▶ Exercise requirements: Beginning with the line that contains "font-size: 21px ->", retype the entries below exactly, ending with the line that contains "top: 334px ->". Leave out any pictures.

═══ Task data ═══

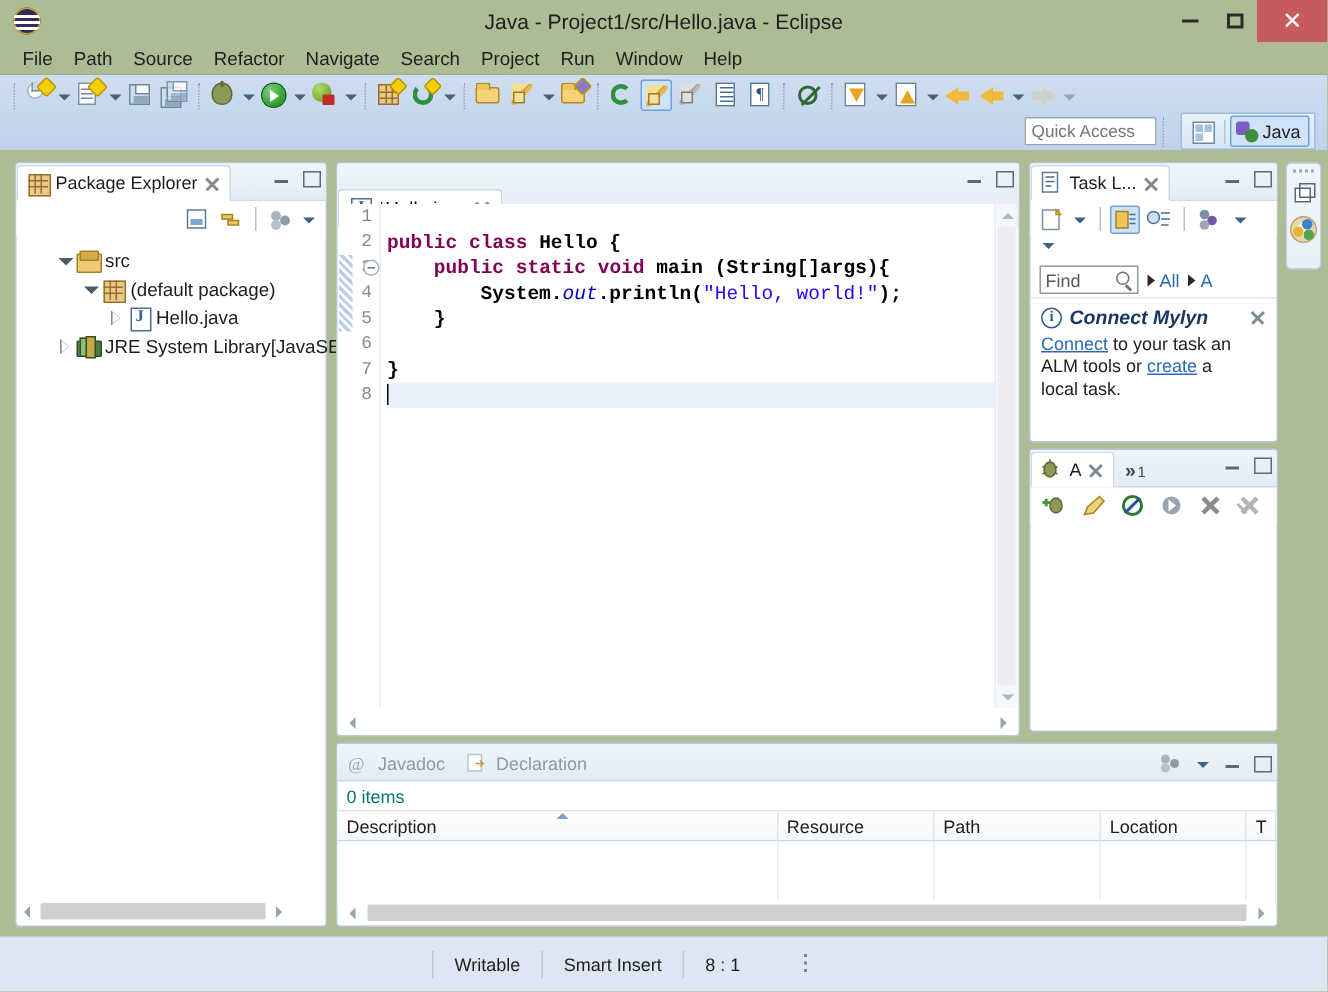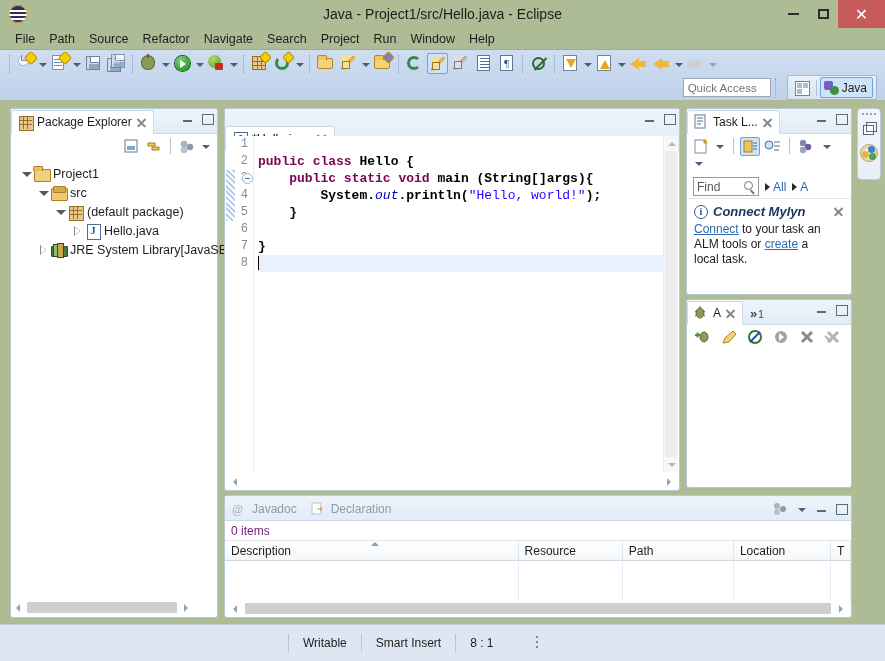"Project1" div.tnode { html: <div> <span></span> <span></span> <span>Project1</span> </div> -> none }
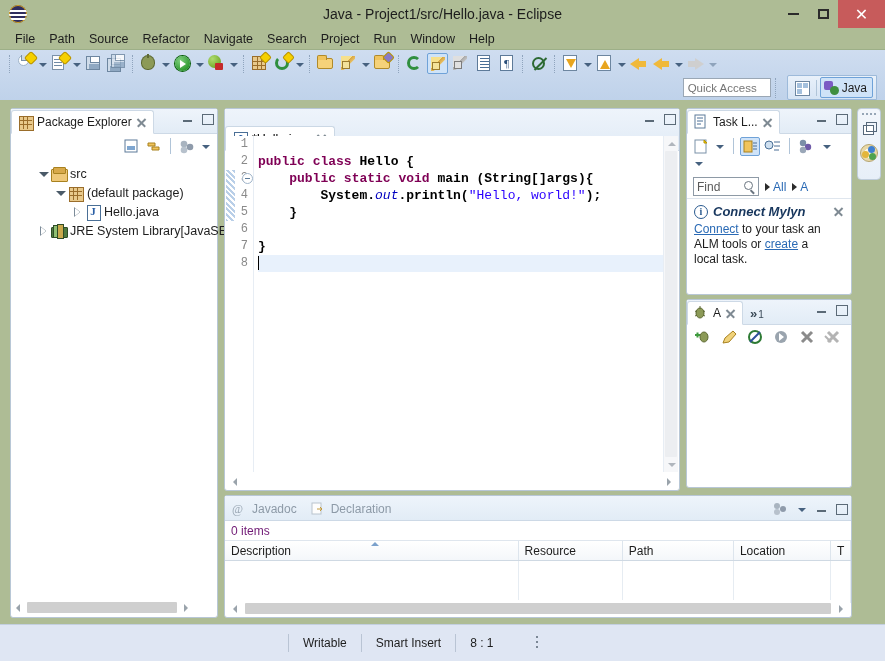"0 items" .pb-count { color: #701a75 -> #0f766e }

═══
═══ Task data ═══

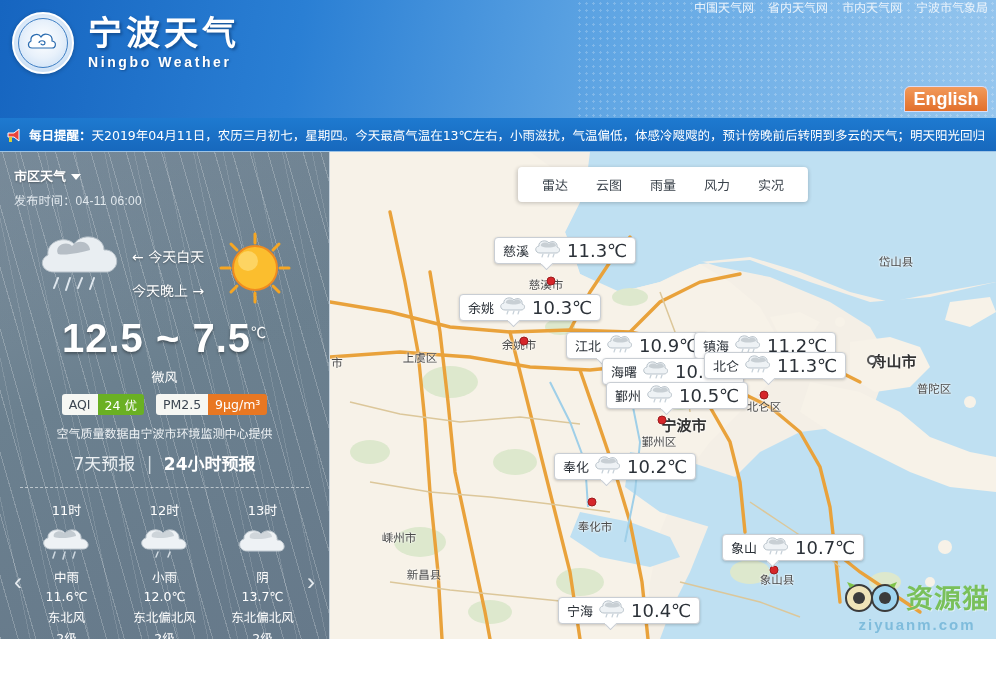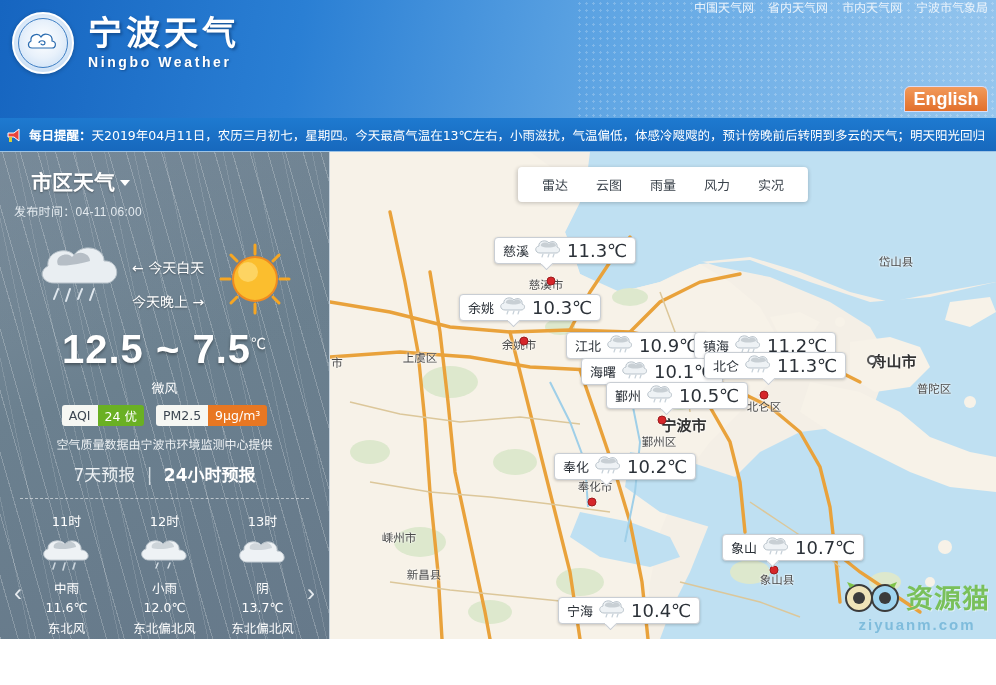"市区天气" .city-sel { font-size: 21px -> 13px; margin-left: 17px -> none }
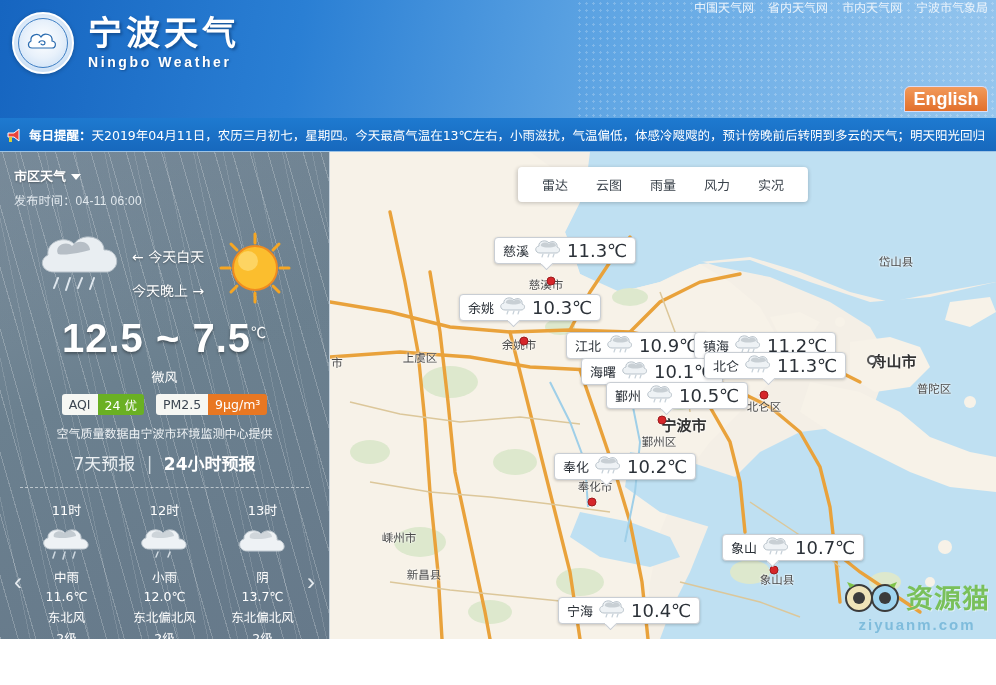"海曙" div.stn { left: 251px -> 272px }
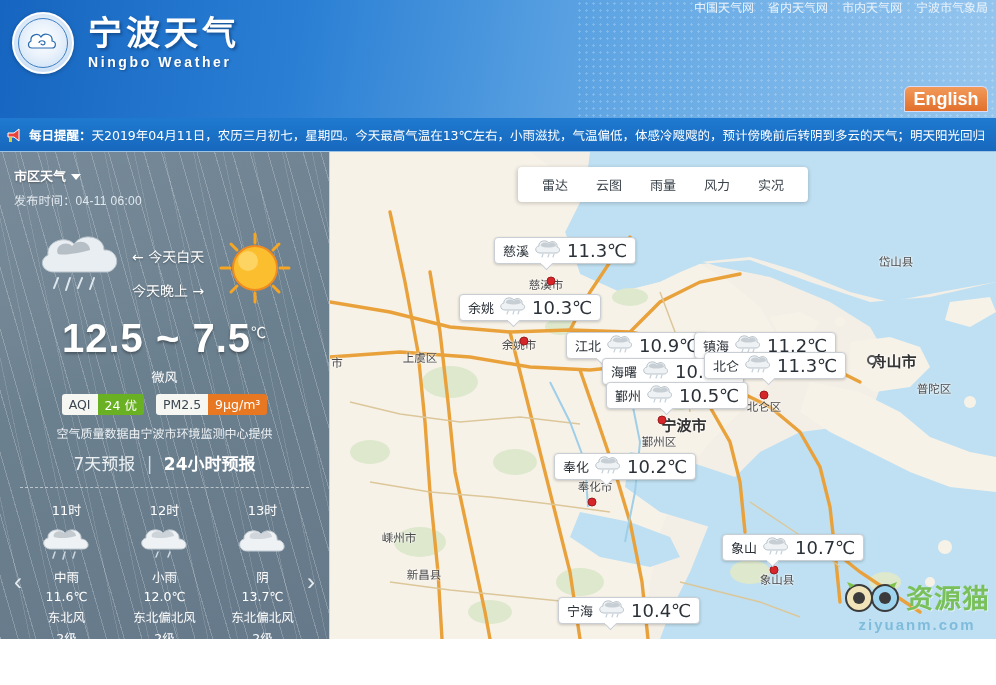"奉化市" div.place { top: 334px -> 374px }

═══

▶ Task output:
"市区天气" .city-sel { font-size: 21px -> 13px; margin-left: 17px -> none }
"海曙" div.stn { left: 251px -> 272px }
"奉化市" div.place { top: 334px -> 374px }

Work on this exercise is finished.